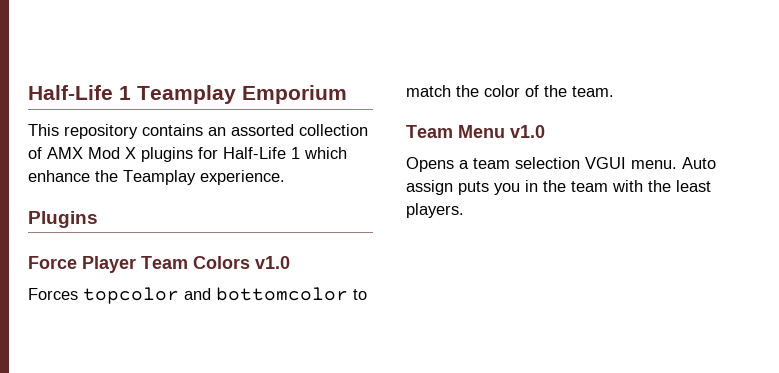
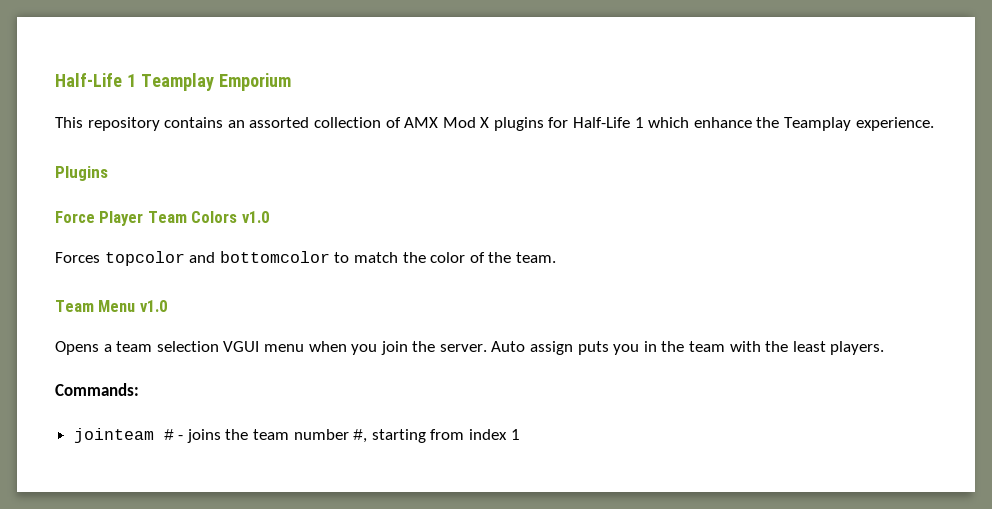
- Opens a team selection VGUI menu.
+ Opens a team selection VGUI menu when you join the server.
+ Commands:
+ jointeam # - joins the team number #, starting from index 1

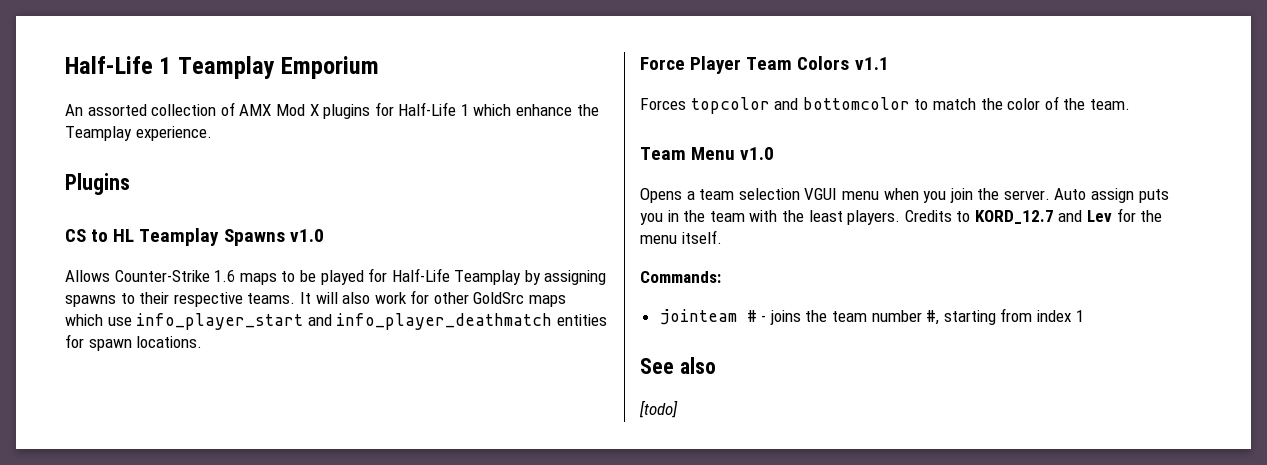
- This repository contains an assorted collection of AMX Mod X plugins for Half-Life 1 which enhance the Teamplay experience.
+ An assorted collection of AMX Mod X plugins for Half-Life 1 which enhance the Teamplay experience.
+ CS to HL Teamplay Spawns v1.0
+ Allows Counter-Strike 1.6 maps to be played for Half-Life Teamplay by assigning spawns to their respective teams. It will also work for other GoldSrc maps which use info_player_start and info_player_deathmatch entities for spawn locations.
- Force Player Team Colors v1.0
+ Force Player Team Colors v1.1
+ Credits to KORD_12.7 and Lev for the menu itself.
+ See also
+ [todo]

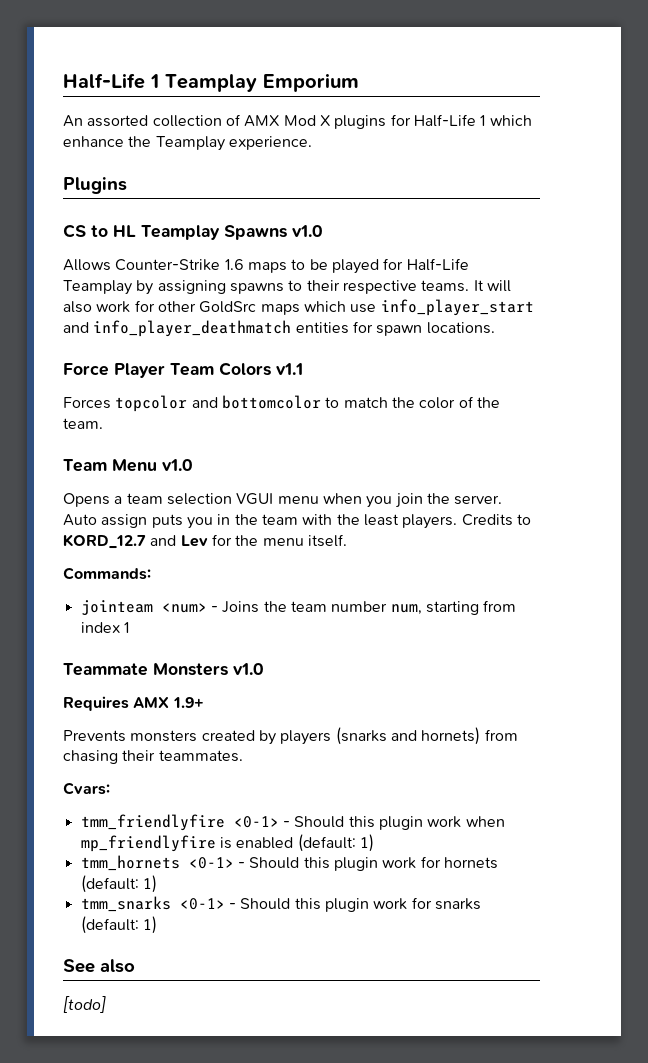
- jointeam # - joins the team number #, starting from index 1
+ jointeam <num> - Joins the team number num, starting from index 1
+ Teammate Monsters v1.0
+ Requires AMX 1.9+
+ Prevents monsters created by players (snarks and hornets) from chasing their teammates.
+ Cvars:
+ tmm_friendlyfire <0-1> - Should this plugin work when mp_friendlyfire is enabled (default: 1)
+ tmm_hornets <0-1> - Should this plugin work for hornets (default: 1)
+ tmm_snarks <0-1> - Should this plugin work for snarks (default: 1)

··········

## [WORK ITEM]
What is needed is an exact reproduction of the data, pictures excluded.

## [EXERCISE RESULT]
- Opens a team selection VGUI menu.
+ Opens a team selection VGUI menu when you join the server.
+ Commands:
+ jointeam # - joins the team number #, starting from index 1

- This repository contains an assorted collection of AMX Mod X plugins for Half-Life 1 which enhance the Teamplay experience.
+ An assorted collection of AMX Mod X plugins for Half-Life 1 which enhance the Teamplay experience.
+ CS to HL Teamplay Spawns v1.0
+ Allows Counter-Strike 1.6 maps to be played for Half-Life Teamplay by assigning spawns to their respective teams. It will also work for other GoldSrc maps which use info_player_start and info_player_deathmatch entities for spawn locations.
- Force Player Team Colors v1.0
+ Force Player Team Colors v1.1
+ Credits to KORD_12.7 and Lev for the menu itself.
+ See also
+ [todo]

- jointeam # - joins the team number #, starting from index 1
+ jointeam <num> - Joins the team number num, starting from index 1
+ Teammate Monsters v1.0
+ Requires AMX 1.9+
+ Prevents monsters created by players (snarks and hornets) from chasing their teammates.
+ Cvars:
+ tmm_friendlyfire <0-1> - Should this plugin work when mp_friendlyfire is enabled (default: 1)
+ tmm_hornets <0-1> - Should this plugin work for hornets (default: 1)
+ tmm_snarks <0-1> - Should this plugin work for snarks (default: 1)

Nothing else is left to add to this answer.